Una petición que podemos entender como habitual o incluso inofensiva, puede causar graves daños a nivel laboral si no seguimos los procedimientos y no hacemos una correcta comprobación.
Situación actual:
De acuerdo a recientes estudios, a pesar de que este ciberataque no es aún de los más habituales, sí ha afectado a aproximadamente un 70% de empresas y entidades en los últimos 12 meses. Y esto con independencia de su sector de actividad, o de si son públicas o privadas.
¿Qué implica?
Consiste, de nuevo, en suplantar la identidad de una persona dentro de nuestra empresa. La petición se podrá recibir por distintas vías (correo electrónico, mensaje de texto, teléfono, etc.). Y no solo la reciben las personas que gestionan las nóminas, sino que el ciberdelincuente también puede esperar que internamente se reenvíe la petición al departamento que corresponda.
En caso de éxito, los trabajadores cuya identidad se ha suplantado dejarán de percibir, de un mes a otro, su nómina. Porque la misma habrá sido desviada a una cuenta de un ciberdelincuente.
¿Cómo podemos evitar esto?
Aplicando la lógica común: Tomémonos un tiempo para revisar la petición.
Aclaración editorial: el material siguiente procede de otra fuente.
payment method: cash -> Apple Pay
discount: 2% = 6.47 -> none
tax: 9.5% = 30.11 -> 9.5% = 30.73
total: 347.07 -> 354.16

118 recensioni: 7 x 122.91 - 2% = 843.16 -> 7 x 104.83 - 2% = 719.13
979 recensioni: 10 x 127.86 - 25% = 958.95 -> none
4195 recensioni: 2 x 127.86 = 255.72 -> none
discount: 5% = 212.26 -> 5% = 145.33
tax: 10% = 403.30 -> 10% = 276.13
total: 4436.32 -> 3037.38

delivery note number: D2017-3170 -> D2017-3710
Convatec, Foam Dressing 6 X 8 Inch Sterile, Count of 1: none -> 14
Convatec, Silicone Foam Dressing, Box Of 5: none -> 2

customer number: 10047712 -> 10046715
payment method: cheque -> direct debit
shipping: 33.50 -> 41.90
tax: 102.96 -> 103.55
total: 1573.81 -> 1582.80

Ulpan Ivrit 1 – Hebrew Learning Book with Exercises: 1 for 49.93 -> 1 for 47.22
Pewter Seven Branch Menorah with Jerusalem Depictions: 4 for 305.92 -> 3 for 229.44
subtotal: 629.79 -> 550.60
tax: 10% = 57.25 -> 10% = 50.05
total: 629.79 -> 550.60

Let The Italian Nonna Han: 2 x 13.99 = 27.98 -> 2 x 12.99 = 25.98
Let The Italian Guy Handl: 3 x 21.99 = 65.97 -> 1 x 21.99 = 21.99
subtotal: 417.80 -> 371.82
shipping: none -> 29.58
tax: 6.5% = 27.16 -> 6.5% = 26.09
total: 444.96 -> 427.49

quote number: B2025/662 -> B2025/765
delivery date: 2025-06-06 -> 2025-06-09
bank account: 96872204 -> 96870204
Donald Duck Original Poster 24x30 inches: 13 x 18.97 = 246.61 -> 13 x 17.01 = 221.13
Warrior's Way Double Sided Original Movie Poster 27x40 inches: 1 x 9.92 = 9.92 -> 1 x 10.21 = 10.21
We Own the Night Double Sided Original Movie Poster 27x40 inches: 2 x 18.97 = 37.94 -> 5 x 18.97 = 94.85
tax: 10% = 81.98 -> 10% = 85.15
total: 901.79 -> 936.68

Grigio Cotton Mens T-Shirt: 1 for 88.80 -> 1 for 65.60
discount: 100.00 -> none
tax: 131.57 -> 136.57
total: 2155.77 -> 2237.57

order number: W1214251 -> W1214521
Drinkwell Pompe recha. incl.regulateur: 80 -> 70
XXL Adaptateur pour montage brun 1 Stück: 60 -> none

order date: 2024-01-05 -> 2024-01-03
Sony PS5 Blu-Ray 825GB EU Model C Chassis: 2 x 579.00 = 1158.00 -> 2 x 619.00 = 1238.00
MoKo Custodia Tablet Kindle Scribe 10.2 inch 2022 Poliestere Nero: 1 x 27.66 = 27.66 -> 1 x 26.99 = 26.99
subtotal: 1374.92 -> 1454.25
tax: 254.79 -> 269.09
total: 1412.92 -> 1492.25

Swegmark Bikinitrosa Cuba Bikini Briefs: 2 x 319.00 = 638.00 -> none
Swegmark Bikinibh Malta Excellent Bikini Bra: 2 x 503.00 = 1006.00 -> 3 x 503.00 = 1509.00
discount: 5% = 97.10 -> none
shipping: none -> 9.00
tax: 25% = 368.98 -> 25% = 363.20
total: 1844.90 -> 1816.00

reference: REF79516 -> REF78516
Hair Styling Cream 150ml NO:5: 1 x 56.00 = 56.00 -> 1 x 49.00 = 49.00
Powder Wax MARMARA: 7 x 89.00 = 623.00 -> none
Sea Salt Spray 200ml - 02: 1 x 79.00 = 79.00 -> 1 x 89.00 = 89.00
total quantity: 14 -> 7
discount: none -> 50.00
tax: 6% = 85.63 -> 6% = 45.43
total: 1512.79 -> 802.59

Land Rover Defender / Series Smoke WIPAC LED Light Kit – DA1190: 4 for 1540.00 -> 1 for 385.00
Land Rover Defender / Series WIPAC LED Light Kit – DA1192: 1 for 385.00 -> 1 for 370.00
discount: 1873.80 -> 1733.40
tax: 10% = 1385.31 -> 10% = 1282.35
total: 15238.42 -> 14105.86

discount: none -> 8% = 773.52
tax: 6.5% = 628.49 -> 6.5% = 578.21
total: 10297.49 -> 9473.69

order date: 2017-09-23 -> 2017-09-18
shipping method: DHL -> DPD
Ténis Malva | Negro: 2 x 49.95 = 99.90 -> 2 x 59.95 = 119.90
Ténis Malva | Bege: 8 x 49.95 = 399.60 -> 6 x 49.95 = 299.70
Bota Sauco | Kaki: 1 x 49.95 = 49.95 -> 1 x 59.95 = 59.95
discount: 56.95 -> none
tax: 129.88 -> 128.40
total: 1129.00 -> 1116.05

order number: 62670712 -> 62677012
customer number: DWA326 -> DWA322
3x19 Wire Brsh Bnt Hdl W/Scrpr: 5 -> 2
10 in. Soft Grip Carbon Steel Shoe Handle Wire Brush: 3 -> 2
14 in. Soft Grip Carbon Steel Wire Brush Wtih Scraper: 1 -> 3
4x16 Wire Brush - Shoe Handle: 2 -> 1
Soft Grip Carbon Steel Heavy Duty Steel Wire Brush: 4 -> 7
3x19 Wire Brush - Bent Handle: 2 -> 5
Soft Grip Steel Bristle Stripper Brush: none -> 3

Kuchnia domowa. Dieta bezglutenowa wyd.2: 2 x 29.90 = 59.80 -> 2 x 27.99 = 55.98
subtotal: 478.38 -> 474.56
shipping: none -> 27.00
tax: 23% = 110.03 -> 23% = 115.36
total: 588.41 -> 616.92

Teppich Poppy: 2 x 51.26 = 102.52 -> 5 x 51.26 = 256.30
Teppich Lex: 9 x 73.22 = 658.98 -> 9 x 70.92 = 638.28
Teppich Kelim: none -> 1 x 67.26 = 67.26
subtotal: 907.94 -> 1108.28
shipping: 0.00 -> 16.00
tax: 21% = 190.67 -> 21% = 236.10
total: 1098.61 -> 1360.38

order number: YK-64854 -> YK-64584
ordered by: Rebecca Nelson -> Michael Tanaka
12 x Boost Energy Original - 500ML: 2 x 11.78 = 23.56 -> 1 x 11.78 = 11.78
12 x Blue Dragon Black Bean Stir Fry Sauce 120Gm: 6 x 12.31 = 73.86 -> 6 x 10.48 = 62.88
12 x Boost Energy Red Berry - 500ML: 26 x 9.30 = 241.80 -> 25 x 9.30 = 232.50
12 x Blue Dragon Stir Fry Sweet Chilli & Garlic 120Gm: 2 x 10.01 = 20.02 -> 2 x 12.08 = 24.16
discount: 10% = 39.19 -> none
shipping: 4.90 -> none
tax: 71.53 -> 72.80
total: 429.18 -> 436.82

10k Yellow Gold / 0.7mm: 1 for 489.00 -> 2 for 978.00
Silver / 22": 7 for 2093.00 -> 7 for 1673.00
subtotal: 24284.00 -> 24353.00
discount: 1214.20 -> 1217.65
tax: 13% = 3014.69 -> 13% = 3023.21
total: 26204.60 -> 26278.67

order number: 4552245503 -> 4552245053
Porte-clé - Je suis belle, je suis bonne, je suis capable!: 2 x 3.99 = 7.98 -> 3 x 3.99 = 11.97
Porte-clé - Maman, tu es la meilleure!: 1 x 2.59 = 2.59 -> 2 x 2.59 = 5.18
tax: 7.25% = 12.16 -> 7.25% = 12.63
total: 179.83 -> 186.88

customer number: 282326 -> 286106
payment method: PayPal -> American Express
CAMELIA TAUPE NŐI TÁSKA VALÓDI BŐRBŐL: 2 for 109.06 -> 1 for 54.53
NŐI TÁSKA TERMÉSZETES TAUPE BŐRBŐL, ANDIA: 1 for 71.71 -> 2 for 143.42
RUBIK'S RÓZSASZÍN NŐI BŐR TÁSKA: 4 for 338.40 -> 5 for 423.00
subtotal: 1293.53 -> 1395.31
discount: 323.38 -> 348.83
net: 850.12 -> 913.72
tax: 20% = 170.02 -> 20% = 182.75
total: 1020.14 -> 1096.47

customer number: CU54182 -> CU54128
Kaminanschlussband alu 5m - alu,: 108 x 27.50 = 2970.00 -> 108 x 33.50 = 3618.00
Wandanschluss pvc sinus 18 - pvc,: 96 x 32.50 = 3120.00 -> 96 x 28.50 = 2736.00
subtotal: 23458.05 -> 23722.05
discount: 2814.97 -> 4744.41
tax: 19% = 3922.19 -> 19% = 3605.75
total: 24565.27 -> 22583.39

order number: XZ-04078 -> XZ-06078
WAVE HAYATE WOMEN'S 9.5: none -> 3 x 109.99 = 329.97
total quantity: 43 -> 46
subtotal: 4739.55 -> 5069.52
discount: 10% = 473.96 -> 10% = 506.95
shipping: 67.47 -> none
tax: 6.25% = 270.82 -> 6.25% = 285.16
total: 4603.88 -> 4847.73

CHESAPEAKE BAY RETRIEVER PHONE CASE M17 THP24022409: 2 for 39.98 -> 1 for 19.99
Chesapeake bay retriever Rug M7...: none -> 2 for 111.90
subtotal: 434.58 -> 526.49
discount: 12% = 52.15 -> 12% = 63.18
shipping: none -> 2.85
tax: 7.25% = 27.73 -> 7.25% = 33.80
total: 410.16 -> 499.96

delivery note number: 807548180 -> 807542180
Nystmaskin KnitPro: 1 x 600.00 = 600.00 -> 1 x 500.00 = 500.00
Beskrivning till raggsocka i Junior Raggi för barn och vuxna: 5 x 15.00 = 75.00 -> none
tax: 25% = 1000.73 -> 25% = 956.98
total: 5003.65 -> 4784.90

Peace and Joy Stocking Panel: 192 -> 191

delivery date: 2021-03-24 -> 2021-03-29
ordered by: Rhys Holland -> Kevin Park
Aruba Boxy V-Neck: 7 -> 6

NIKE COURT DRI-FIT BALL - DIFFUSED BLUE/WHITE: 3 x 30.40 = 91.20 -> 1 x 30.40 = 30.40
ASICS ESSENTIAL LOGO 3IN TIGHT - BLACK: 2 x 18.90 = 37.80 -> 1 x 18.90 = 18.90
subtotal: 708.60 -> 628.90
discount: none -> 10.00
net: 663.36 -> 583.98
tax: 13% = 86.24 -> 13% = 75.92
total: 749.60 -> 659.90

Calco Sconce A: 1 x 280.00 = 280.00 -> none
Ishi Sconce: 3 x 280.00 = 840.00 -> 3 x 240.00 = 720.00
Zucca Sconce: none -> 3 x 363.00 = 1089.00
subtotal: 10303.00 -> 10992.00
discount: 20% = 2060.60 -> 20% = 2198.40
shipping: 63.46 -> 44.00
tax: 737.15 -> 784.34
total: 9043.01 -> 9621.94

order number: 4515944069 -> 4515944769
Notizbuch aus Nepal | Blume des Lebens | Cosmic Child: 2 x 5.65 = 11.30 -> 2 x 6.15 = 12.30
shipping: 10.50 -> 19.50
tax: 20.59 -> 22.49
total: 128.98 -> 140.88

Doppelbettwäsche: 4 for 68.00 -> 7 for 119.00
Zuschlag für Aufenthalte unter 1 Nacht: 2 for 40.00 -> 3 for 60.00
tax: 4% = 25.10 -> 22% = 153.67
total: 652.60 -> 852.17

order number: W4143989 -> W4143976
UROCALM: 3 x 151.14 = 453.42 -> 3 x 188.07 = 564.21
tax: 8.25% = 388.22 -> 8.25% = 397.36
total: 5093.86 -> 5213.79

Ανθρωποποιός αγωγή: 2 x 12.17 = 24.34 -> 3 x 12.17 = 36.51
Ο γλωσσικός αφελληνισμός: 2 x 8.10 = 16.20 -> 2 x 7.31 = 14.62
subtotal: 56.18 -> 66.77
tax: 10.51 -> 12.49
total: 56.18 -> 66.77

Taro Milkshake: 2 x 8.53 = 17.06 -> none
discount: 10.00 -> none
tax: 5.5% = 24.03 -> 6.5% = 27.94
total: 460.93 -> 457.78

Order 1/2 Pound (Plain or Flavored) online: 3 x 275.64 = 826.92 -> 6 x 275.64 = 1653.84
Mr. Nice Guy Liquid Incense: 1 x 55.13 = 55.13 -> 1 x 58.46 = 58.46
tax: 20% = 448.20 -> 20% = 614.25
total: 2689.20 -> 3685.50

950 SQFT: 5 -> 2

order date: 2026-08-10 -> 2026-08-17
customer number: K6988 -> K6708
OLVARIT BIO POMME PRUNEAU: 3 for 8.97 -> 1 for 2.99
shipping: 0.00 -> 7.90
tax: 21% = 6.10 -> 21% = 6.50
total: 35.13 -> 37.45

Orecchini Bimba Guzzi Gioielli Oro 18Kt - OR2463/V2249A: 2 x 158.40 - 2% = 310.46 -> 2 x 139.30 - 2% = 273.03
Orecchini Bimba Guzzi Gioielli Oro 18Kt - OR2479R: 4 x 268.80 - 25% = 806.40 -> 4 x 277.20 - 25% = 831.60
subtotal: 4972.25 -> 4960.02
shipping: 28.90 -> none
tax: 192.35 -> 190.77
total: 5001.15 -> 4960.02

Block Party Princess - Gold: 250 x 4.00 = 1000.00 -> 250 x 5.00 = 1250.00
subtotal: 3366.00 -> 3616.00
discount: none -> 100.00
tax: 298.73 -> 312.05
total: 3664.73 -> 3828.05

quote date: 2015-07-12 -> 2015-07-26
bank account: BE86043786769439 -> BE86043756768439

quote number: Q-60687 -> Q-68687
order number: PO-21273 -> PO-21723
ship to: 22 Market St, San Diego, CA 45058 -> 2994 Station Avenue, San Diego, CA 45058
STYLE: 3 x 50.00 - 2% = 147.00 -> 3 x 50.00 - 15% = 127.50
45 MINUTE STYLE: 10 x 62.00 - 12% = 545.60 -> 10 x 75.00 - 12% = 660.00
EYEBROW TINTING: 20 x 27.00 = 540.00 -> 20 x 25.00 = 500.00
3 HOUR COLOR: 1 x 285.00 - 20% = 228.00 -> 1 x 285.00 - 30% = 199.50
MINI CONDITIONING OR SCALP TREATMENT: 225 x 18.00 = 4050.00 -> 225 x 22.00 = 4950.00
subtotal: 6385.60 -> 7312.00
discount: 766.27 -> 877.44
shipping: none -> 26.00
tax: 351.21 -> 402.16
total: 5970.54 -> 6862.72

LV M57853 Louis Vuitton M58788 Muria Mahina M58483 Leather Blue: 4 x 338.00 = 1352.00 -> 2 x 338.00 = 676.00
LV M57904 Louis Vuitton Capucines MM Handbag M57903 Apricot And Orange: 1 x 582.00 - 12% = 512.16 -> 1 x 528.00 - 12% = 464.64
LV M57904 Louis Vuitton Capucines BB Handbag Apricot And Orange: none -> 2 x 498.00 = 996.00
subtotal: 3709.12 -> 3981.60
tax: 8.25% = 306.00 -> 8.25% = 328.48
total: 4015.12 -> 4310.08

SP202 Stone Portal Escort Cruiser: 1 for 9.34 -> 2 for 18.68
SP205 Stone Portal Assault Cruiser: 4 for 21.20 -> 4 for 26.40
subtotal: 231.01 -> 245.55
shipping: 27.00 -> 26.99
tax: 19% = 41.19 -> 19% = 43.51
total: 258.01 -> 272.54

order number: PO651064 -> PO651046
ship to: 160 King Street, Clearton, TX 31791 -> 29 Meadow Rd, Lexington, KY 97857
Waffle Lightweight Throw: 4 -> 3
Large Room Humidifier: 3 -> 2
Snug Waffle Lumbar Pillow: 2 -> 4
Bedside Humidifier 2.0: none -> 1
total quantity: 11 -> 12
- Si en procedimientos internos se indica que se ha de solicitar por correo o por una plataforma específica, no confiemos en cualesquiera llamadas o mensajes de texto o voz que podamos recibir, sin estar seguros de que no se trata de un engaño.
- Aun en el caso de que la petición se haya realizado por la vía de comunicación adecuada, hagamos una segunda comprobación llamando a la persona que nos está solicitando el cambio. Esto nos permitirá verificar si se trata de un fraude o es una petición real. Es muy importante que no intentemos hacer esa comprobación contestando al mismo mensaje o haciendo uso de datos de contacto indicados en el mismo, porque podríamos poner en alerta de nuestra sospecha al cibercriminal y sería peor.
- Si para realizar transferencias se requiere una doble aprobación o comprobación interna, no cambiemos datos de pago, ni hagamos este tipo de transacciones a la ligera. Por mucho que puedan entenderse como habituales. Lo ideal en estos casos sería solicitar un justificante de titularidad de cuenta bancaria, para que quede constancia de la legitimidad de este cambio.
RECORDAMOS NUEVAMENTE: Si crees que has sido víctima de este tipo de ciberataque, avisa de ello en el ámbito laboral al Dpto. de IT, CISO o DPO y en el ámbito personal denúncialo ante la autoridad policial.